The world cannot stand by as the ruination of this country continues any
farther. Free Burma's leaders, and her people, will remember which nations stood with them in their struggle against oppression, and which nations seemed to side with their oppressors.

American and international policy towards Burma should reflect our
conviction that oppression and impunity must come to an end, and that the regime must move towards a negotiated settlement with Aung San Suu Kyi that grants her a leading and irreversible political role culminating in free and fair national elections. If it does not, the regime will not be able to manage the transition, when it does come, for it will come without its consent.
I believe the United States should immediately expand the visa ban against Burmese officials to include all members of the Union Solidarity Development Association, which organized the attack against Aung San Suu Kyi's delegation last weekend. The Administration should also immediately issue an executive order freezing the U.S. assets of Burmese leaders. U.N. special envoy Razali Ismail should not travel to Burma as planned this week unless he has assurances from the regime that he will be able to meet with Aung San Suu Kyi.

Congress should promptly consider legislation banning Burmese imports into the United States, and the Administration should encourage the European Union to back up its commitment to human rights in Burma with concrete steps in this direction. The U.S. and the E.U. together account for over 50 percent of Burma's exports and therefore enjoy considerable leverage against the regime. The United States alone absorbs between 20 and 25 percent of Burma's exports. Consideration of a U.S. import ban should help focus attention in Rangoon on the consequences of flagrantly violating the human rights of the Burmese people and their chosen leaders.
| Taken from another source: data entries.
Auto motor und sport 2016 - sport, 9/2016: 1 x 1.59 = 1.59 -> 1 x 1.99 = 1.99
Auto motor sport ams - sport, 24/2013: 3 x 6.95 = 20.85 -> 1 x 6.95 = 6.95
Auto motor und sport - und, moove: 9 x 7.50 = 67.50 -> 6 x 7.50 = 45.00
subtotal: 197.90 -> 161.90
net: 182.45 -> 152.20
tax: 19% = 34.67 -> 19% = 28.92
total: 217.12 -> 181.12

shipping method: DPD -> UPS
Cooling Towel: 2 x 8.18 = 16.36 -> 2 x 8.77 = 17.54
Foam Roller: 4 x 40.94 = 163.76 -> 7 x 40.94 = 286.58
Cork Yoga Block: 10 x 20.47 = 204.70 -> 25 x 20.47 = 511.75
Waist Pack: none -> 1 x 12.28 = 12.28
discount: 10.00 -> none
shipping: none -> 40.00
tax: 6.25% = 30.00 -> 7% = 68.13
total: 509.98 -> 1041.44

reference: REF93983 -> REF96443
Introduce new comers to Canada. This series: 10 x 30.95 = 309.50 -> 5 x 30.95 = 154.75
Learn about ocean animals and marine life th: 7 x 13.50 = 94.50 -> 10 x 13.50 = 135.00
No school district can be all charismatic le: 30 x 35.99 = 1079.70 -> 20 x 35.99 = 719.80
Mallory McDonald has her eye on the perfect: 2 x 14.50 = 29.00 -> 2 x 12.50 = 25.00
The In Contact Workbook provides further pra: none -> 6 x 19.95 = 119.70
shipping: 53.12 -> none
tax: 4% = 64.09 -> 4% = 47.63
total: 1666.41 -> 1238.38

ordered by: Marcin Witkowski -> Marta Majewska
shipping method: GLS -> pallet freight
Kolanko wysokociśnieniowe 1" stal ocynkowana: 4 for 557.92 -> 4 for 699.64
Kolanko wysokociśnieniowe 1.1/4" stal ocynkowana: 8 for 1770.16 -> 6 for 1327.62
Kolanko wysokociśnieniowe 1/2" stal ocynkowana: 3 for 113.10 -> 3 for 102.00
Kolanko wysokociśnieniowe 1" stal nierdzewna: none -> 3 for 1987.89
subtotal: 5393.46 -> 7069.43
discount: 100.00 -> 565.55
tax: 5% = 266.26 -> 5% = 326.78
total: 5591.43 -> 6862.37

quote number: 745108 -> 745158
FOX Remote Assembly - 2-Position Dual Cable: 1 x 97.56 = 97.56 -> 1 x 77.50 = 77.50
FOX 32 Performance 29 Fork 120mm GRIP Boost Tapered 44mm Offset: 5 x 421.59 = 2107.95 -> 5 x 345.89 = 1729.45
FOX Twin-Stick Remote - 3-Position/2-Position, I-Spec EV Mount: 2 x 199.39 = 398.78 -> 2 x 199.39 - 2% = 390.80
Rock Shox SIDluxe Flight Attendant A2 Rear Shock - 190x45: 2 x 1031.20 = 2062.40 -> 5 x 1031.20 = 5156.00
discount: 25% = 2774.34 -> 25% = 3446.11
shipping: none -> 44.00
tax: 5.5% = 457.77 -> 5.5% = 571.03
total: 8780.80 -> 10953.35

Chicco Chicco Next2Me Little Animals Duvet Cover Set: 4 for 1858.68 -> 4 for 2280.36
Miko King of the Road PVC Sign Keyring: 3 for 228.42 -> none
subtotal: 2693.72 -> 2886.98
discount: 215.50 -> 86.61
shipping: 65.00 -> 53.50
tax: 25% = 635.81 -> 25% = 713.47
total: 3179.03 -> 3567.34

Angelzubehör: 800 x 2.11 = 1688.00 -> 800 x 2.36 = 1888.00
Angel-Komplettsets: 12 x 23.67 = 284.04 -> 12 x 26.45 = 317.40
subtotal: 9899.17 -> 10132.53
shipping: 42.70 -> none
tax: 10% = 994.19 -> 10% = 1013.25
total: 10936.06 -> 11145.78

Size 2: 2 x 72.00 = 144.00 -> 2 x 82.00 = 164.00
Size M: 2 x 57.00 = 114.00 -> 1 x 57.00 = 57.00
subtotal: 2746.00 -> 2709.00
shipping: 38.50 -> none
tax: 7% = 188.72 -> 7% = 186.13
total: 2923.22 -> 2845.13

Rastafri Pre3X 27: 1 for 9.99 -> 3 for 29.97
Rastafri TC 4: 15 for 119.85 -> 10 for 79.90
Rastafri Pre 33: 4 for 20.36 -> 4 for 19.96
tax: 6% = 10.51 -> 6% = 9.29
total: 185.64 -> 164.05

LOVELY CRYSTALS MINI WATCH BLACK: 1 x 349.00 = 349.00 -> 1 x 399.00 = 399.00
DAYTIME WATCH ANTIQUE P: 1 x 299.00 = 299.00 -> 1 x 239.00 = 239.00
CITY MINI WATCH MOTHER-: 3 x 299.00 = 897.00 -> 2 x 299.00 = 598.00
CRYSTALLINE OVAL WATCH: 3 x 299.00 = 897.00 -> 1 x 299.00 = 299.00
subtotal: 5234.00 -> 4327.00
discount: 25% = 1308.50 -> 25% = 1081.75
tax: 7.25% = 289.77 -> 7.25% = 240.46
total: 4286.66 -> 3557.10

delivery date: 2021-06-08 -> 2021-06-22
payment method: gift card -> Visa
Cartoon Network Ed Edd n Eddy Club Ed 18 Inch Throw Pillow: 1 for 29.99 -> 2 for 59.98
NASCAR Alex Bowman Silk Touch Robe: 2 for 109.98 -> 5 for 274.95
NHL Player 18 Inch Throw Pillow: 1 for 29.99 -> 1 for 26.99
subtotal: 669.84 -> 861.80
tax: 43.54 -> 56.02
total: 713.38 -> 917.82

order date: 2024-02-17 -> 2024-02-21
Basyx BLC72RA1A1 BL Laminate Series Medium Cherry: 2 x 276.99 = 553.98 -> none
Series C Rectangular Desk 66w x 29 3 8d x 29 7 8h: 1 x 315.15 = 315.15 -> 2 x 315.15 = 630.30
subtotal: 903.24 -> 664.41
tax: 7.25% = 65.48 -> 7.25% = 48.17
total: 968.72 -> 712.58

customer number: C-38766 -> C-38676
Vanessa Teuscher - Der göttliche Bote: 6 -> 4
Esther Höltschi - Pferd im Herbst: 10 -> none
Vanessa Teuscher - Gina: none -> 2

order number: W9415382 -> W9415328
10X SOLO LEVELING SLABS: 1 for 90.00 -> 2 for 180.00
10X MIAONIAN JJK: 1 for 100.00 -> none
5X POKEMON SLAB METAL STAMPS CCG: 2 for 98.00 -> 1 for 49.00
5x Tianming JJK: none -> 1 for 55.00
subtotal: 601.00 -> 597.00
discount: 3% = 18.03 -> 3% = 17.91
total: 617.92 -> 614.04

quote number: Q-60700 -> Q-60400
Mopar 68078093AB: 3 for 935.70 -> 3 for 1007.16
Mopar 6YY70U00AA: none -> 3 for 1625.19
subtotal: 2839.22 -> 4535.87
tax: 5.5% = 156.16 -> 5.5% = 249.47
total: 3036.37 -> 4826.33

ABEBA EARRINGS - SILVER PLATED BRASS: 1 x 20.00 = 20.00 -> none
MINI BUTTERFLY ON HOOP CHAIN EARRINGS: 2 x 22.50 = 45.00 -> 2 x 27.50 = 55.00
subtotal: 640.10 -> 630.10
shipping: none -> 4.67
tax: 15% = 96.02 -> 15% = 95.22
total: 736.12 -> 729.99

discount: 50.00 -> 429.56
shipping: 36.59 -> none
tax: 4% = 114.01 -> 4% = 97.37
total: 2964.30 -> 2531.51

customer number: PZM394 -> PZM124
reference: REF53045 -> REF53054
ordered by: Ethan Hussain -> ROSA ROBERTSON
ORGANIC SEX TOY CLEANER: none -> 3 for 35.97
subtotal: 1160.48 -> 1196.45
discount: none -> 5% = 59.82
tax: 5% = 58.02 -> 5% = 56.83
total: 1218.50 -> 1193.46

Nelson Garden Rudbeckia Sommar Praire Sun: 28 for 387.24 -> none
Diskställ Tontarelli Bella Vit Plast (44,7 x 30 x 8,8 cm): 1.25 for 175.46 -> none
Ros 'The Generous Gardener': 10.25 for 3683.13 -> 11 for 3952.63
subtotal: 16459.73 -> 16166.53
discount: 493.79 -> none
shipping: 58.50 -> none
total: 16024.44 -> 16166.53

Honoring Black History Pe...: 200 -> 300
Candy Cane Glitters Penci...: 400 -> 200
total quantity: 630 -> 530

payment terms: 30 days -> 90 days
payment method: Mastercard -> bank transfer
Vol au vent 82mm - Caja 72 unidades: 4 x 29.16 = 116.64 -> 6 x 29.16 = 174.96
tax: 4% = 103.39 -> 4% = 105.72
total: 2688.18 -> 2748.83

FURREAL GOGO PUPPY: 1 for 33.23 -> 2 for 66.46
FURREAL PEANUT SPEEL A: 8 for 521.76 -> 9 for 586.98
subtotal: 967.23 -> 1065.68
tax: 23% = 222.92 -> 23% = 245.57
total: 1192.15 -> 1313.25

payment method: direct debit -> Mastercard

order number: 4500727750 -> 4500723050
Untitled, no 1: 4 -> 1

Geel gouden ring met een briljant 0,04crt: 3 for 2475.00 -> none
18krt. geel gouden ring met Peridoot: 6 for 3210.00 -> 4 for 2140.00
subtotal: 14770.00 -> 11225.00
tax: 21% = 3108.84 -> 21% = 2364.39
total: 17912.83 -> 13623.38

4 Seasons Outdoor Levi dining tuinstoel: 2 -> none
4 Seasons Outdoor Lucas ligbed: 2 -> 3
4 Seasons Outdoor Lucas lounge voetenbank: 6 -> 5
In coordination with a new U.S. initiative, an E.U. move in the direction of punitive trade sanctions would make the regime's continuing repression difficult if not impossible to sustain.

The junta's latest actions are a desperate attempt by a decaying regime to stall freedom's inevitable progress, in Burma and across Asia. They will fail as surely as Aung San Suu Kyi's campaign for a free Burma will one day succeed.